:: Data provided
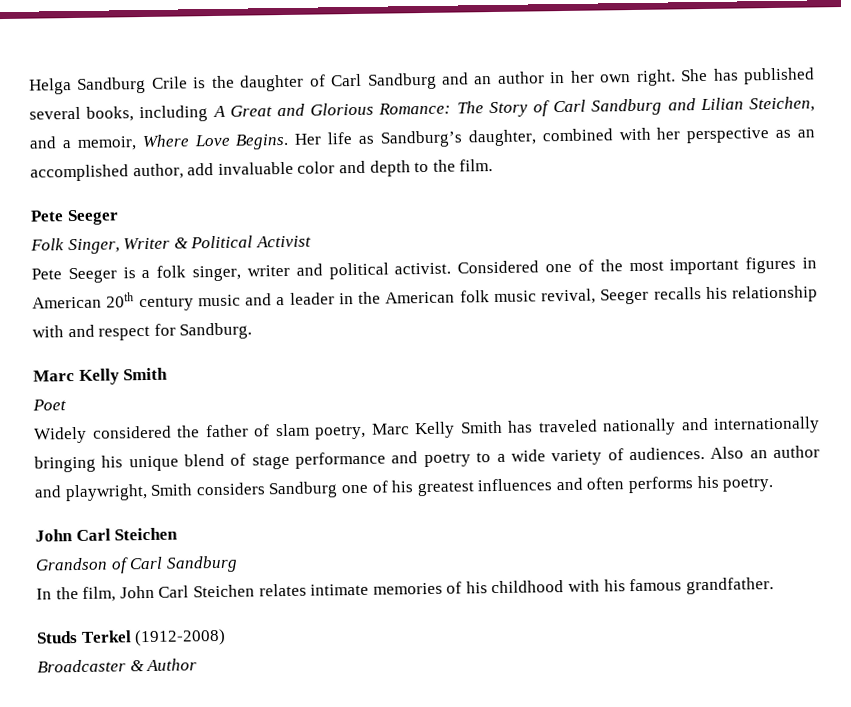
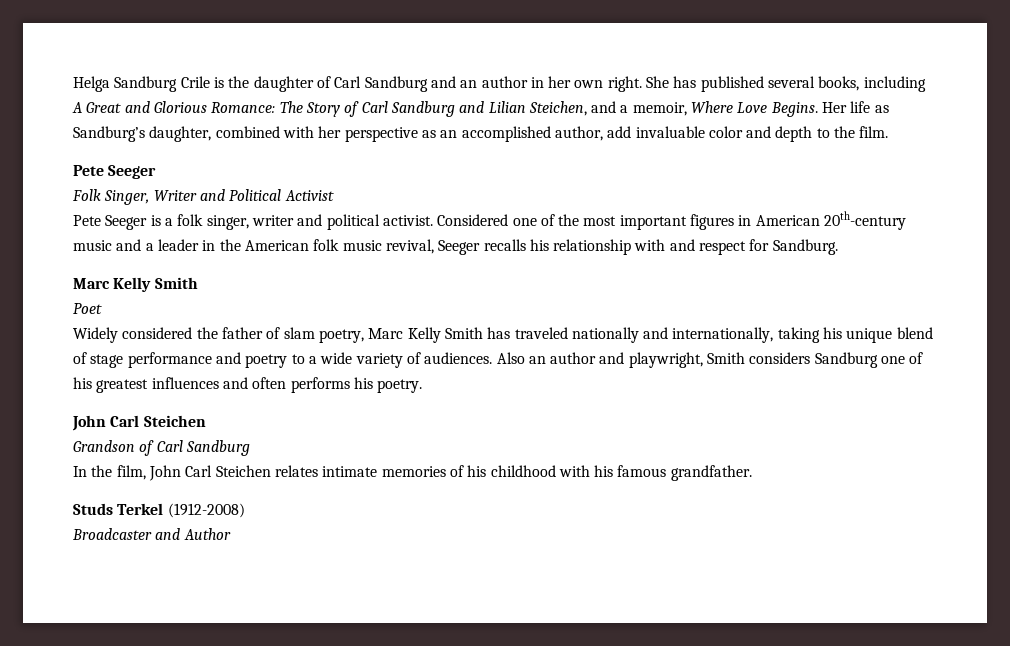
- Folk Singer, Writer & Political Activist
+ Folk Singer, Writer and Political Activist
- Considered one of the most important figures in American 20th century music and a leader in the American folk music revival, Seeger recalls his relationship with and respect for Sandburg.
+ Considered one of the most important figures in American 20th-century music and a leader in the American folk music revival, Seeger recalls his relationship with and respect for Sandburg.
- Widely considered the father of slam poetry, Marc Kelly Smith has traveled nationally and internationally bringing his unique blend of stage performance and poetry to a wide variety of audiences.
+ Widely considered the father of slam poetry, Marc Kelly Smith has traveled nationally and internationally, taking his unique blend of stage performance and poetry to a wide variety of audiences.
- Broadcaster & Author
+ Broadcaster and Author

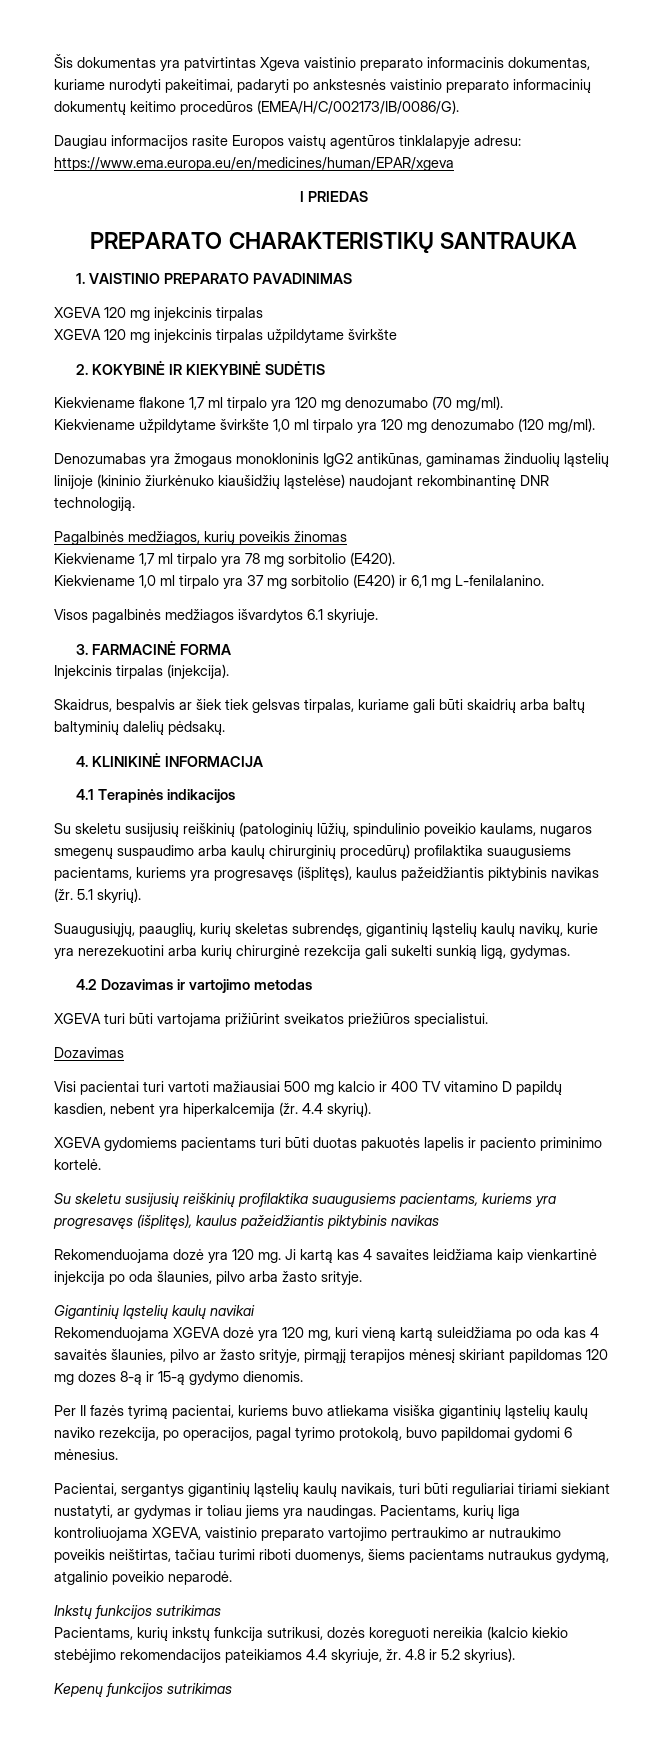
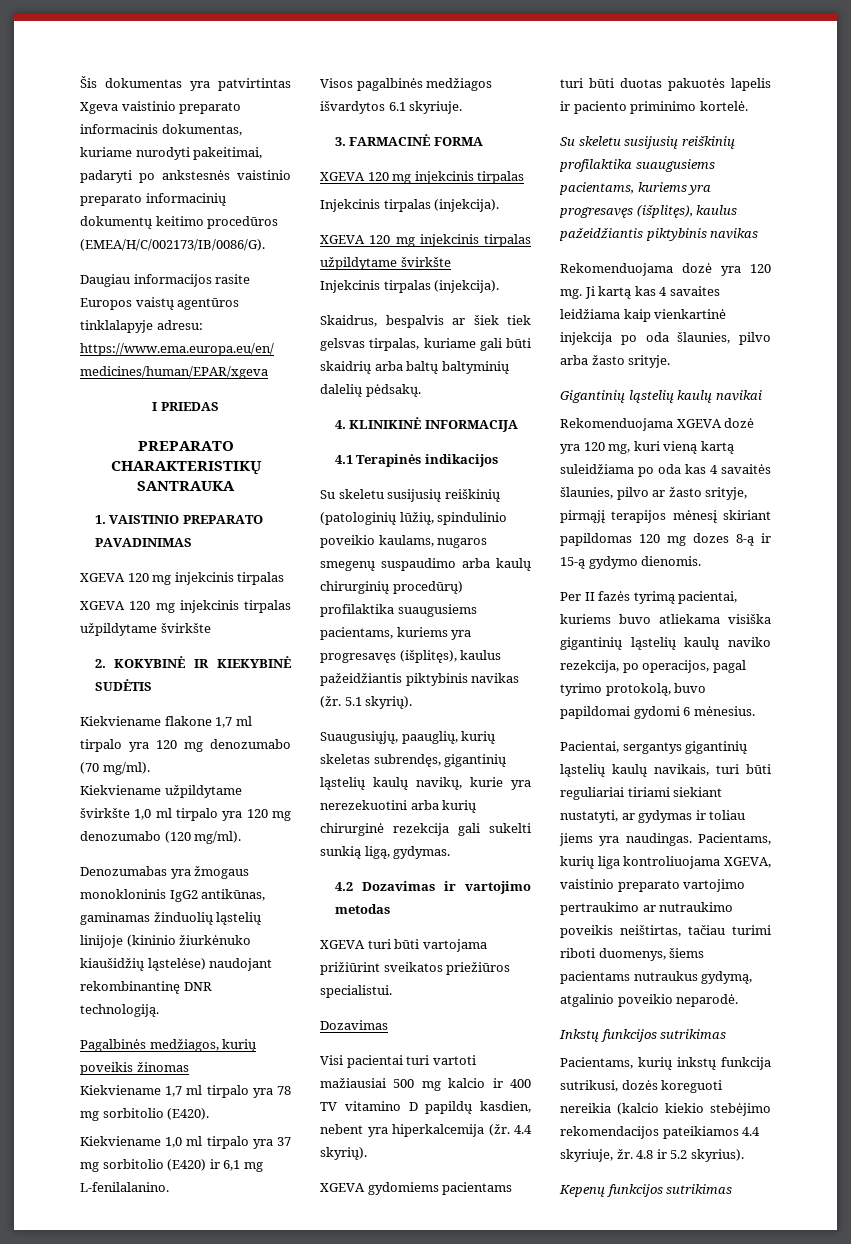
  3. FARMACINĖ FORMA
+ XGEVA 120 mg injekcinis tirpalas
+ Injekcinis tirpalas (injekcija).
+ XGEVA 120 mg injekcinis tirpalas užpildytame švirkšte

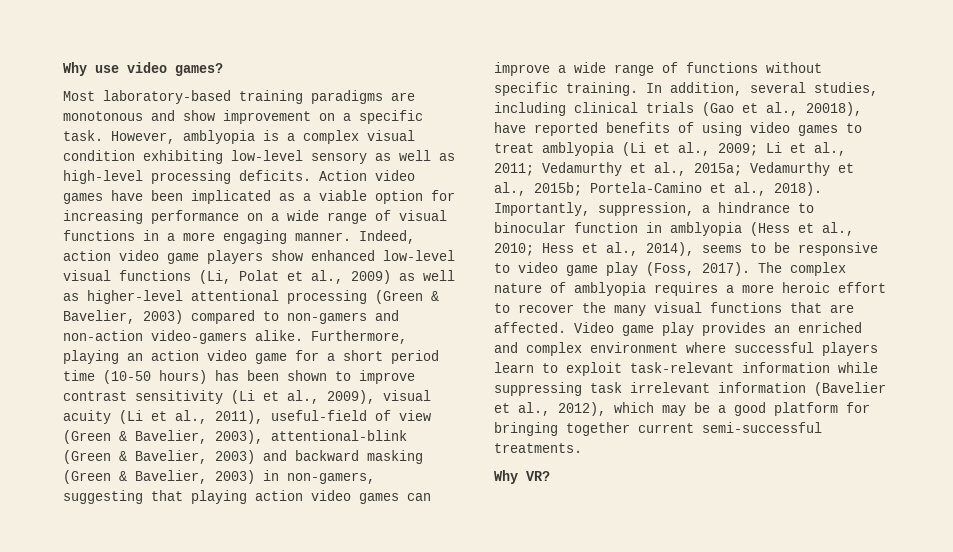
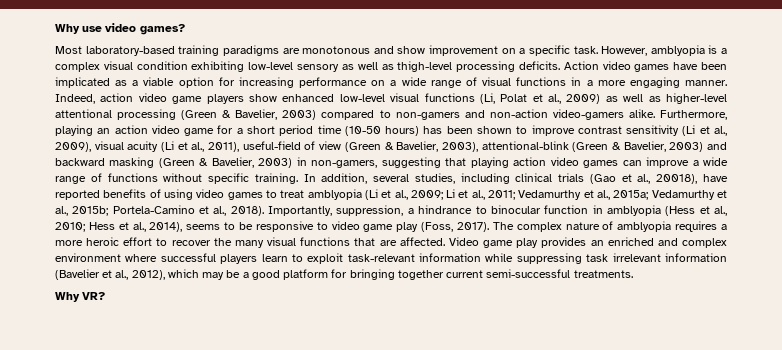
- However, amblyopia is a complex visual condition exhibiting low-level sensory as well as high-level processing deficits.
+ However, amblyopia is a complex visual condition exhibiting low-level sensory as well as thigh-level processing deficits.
::::
**To do:**
Find the string "Broadcaster" in the records, then copy each line where it occurs.

**Output for this exercise:**
- Broadcaster & Author
+ Broadcaster and Author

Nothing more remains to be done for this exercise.